When I was 22, my requirements for a potential date were gainful employment, a nice car, and a place of his own; unless, of course, he had abs like Shemar Moore and was willing to spring for a bottle of my favorite wine at dinner.
At 28, I became a vegan –no dairy, no eggs and no meat – well, except for Fridays, Saturdays and a loved one’s birthday, in which case I could eat as many pieces of ice cream cake that my outfit would allow. Ten pounds later, I realized it was time to stop wavering and commit.
For the past few years, I’ve had the same New Year’s resolution: become better with money. Every year, I would save a couple extra thousand dollars here and there, but nothing substantial enough to put me on the path to financial freedom. After a particularly frustrating day at work, the kind where you end up in the bathroom stall doing the ugly cry, I decided that I didn’t want to be sixty or seventy still chained to a desk and dependent upon a paycheck.
As Thomas Jefferson alluded to centuries ago, if you want something you’ve never had, you have to do something different. In other words, in order to grow my net worth I had to change not only how I managed my money, but also my mindset.
Below are four steps, I took to start the process.
Step 1: Build a Money Mindset
There’s no shortage of personal finance books that explain the logistics of acquiring wealth — spend less than you earn, invest, build multiple streams of income — yet very few discuss the mindset of the financial elite. Oftentimes, we can seemingly take all the right actions and still find ourselves back at square one due to our limiting beliefs.
In the Power of Awareness, by Neville Goddard he writes, “By desiring to be other than what you are, you can create an ideal of what you want to be and assume that you are already that person. If this assumption is persisted in until it becomes your dominant feeling, the attainment of your ideal is inevitable.” In short, if you want to become financially successful, your mental concept must reflect that of a wealthy individual.
Ask yourself: If I was financially independent, how would I show up in the world? Would I repeatedly talk myself out of business ideas and settle for a job that doesn’t fulfill me or would I put some of those ideas into action? Would I blow my bonus on a handbag or pair of shoes or use that money to invest in the stock market or real estate?

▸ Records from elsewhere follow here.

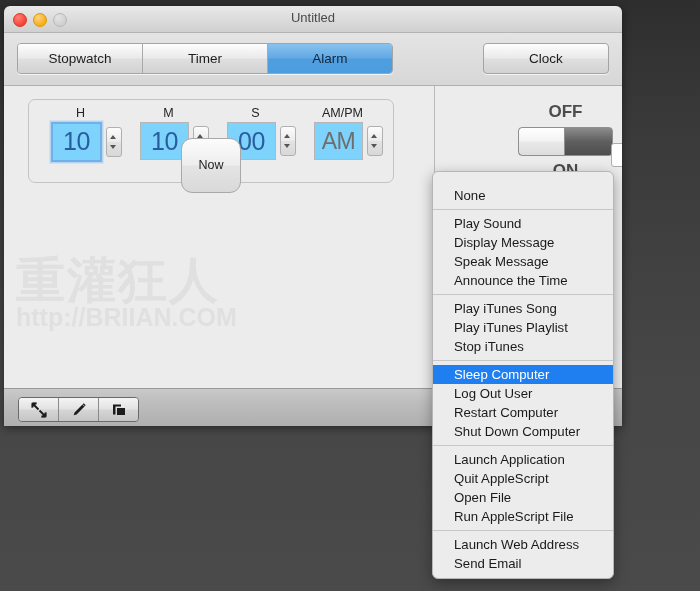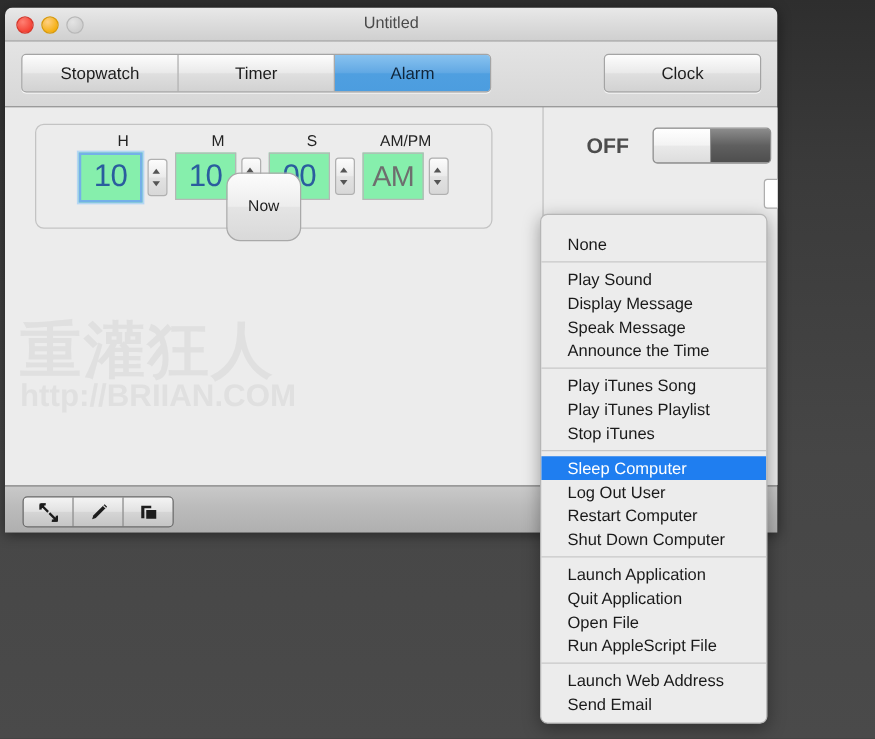--- a/index.html
+++ b/index.html
@@ -161,25 +161,26 @@
   }
   .field-row {
     display: flex;
     align-items: center;
   }
   .field-box {
     width: 47px;
     height: 36px;
     line-height: 36px;
     text-align: center;
-    background: #86efac;
+    background: #7dd3fc;
     border: 1px solid #b6b6b6;
     font-size: 25px;
     color: #2a5d9e;
     letter-spacing: -0.5px;
+    margin-left: 12px;
   }
   .field-box.ampm {
     color: #6e6e6e;
     font-size: 23px;
   }
   .field-box.focused {
     border: 2px solid #74b0e8;
     box-shadow: 0 0 0 1.5px #b5d6f3;
     line-height: 34px;
   }
@@ -244,22 +245,22 @@
     margin-top: -2px;
   }
 
   
   #switch-row {
     position: absolute;
     left: 0; top: 16px;
     width: 261px;
     display: flex;
     align-items: center;
-    justify-content: center;
-    gap: 19px;
+    gap: 5px;
+    flex-direction: column;
   }
   .switch-label {
     font-size: 17px;
     font-weight: bold;
     color: #4c4c4c;
   }
   #switch {
     width: 93px;
     height: 27px;
     border: 1px solid #8f8f8f;
@@ -530,19 +531,19 @@
     <div class="menu-item">Play iTunes Song</div>
     <div class="menu-item">Play iTunes Playlist</div>
     <div class="menu-item">Stop iTunes</div>
     <div class="menu-sep"></div>
     <div class="menu-item selected">Sleep Computer</div>
     <div class="menu-item">Log Out User</div>
     <div class="menu-item">Restart Computer</div>
     <div class="menu-item">Shut Down Computer</div>
     <div class="menu-sep"></div>
     <div class="menu-item">Launch Application</div>
-    <div class="menu-item">Quit Application</div>
+    <div class="menu-item">Quit AppleScript</div>
     <div class="menu-item">Open File</div>
     <div class="menu-item">Run AppleScript File</div>
     <div class="menu-sep"></div>
     <div class="menu-item">Launch Web Address</div>
     <div class="menu-item">Send Email</div>
   </div>
 
 </body></html>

Step 2: Track Your Money Flow
Like most things in life, if you don’t know where you’re headed you’re destined to remain in the same spot. Keeping detailed records of expenses, savings and investments will help you determine if your current lifestyle is moving you closer or away from your financial goals so you can make adjustments accordingly.
After repeatedly blowing my budget, I decided to purchase Quicken Premier edition, a money management software, which helps me not only keep tabs on my expenses and savings, but also provides a snapshot of my overall financial health, including my overall debt and net worth. There are also several free and low-cost options available to track your spending and savings priorities, including Mint.com, Expensify, YNAB and Shoeboxed.
Step 3: Gather Strength in Numbers through Accountability
The greatest lesson I’ve learned about the importance of accountability came from training for a half marathon. With the support and encouragement of a local running group I joined, I went from running 5 miles to completing a half marathon in 14 weeks. During times when I wanted to quit or skip out on a training session, knowing that I had a group training alongside me kept me going, which was the inspiration behind starting this blog. In addition to holding myself accountable by sharing my journey with others, I hope to also be a source of encouragement for other women.
Step 4: Boost Financial Literacy
According to Prudential’s 2014-2015 Research Study on Financial Experience & Behaviors among Women, 36% of women report they are not adequately prepared to make effective financial decisions due to a lack of knowledge. I’ve discovered that the best way to acquire financial knowledge is by reading. Billionaire and CEO of Berkshire Hathaway Warren Buffett admits to reading five to six hours a day. Mark Cuban, technology entrepreneur, owner of the Dallas Mavericks and an investor on ABC’s Shark Tank also states he’s an avid reader.
While I’ve read personal finance book classics like Think and Grow Rich by Napoleon Hill, The Richest Man in Babylon by George S. Clason, Rich Dad Poor Dad by Robert Kiyosaki, one of the most instrumental books that helped me get committed to this financial journey is Can’t Hurt Me by David Goggins. This book challenges you to chuck all your excuses, especially after reading about the childhood abuse Goggins endured and the mental tools he used to overcome insurmountable physical challenges as a Navy Seal and ultramarathoner.
For better or worse, we as women commit. Many of us tie ourselves to romantic partners and careers for years on end, yet play the field when it comes to financial matters. However, the financial decisions we make has the potential to not only shift our lives, but also the lives of those around us and generations to come, so choose wisely.